Requirement: Repeat the entries below exactly. Begin with the first line and end with the line that contains "- The college, known".

Itemized modification records:
================
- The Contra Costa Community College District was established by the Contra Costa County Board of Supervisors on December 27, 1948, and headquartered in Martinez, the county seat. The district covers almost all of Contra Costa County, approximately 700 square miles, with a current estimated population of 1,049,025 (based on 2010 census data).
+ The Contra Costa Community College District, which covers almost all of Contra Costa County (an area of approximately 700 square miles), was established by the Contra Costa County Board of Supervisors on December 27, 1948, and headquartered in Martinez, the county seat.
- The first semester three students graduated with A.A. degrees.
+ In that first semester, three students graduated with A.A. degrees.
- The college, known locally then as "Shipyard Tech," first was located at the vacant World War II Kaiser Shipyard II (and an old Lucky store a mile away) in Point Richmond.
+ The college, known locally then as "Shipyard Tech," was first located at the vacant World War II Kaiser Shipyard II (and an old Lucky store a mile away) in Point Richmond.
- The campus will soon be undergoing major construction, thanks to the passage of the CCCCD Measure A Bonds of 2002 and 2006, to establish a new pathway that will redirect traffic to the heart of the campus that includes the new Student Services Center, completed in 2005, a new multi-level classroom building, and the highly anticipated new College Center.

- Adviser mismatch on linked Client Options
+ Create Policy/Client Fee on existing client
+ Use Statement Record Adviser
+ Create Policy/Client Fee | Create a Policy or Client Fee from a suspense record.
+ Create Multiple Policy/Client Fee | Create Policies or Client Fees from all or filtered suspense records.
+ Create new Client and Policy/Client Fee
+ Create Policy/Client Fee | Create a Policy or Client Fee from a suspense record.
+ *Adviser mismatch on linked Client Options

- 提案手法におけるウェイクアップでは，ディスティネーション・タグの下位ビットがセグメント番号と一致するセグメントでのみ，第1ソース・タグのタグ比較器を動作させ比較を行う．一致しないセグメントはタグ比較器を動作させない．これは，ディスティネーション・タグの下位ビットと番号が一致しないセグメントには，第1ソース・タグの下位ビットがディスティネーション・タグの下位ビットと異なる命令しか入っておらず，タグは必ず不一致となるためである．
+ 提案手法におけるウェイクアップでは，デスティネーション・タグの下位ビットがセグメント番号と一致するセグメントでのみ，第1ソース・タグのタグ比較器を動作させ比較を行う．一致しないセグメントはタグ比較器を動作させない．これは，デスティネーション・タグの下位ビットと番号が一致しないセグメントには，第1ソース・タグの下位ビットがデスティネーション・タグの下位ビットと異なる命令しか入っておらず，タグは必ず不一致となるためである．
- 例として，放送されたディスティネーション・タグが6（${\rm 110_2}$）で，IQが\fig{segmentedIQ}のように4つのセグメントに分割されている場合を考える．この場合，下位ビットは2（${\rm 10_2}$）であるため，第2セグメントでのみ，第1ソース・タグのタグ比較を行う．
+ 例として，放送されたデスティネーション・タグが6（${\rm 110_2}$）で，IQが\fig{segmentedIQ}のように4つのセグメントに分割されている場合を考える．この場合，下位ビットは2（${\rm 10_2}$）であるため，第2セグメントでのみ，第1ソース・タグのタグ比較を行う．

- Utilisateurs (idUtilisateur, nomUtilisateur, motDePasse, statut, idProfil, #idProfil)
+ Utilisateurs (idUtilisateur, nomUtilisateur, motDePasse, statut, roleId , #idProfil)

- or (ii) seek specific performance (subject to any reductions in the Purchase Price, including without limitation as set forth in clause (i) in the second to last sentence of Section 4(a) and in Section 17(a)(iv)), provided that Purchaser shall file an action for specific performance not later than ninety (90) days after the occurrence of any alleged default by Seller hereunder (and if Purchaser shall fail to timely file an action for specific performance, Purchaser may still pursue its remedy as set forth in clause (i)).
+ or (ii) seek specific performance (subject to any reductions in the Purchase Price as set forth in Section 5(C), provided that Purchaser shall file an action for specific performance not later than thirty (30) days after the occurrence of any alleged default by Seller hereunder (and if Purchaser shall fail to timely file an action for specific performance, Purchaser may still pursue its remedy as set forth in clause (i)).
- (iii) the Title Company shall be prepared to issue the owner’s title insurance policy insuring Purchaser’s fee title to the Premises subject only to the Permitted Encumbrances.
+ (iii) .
================
Response to this exercise:
- The Contra Costa Community College District was established by the Contra Costa County Board of Supervisors on December 27, 1948, and headquartered in Martinez, the county seat. The district covers almost all of Contra Costa County, approximately 700 square miles, with a current estimated population of 1,049,025 (based on 2010 census data).
+ The Contra Costa Community College District, which covers almost all of Contra Costa County (an area of approximately 700 square miles), was established by the Contra Costa County Board of Supervisors on December 27, 1948, and headquartered in Martinez, the county seat.
- The first semester three students graduated with A.A. degrees.
+ In that first semester, three students graduated with A.A. degrees.
- The college, known locally then as "Shipyard Tech," first was located at the vacant World War II Kaiser Shipyard II (and an old Lucky store a mile away) in Point Richmond.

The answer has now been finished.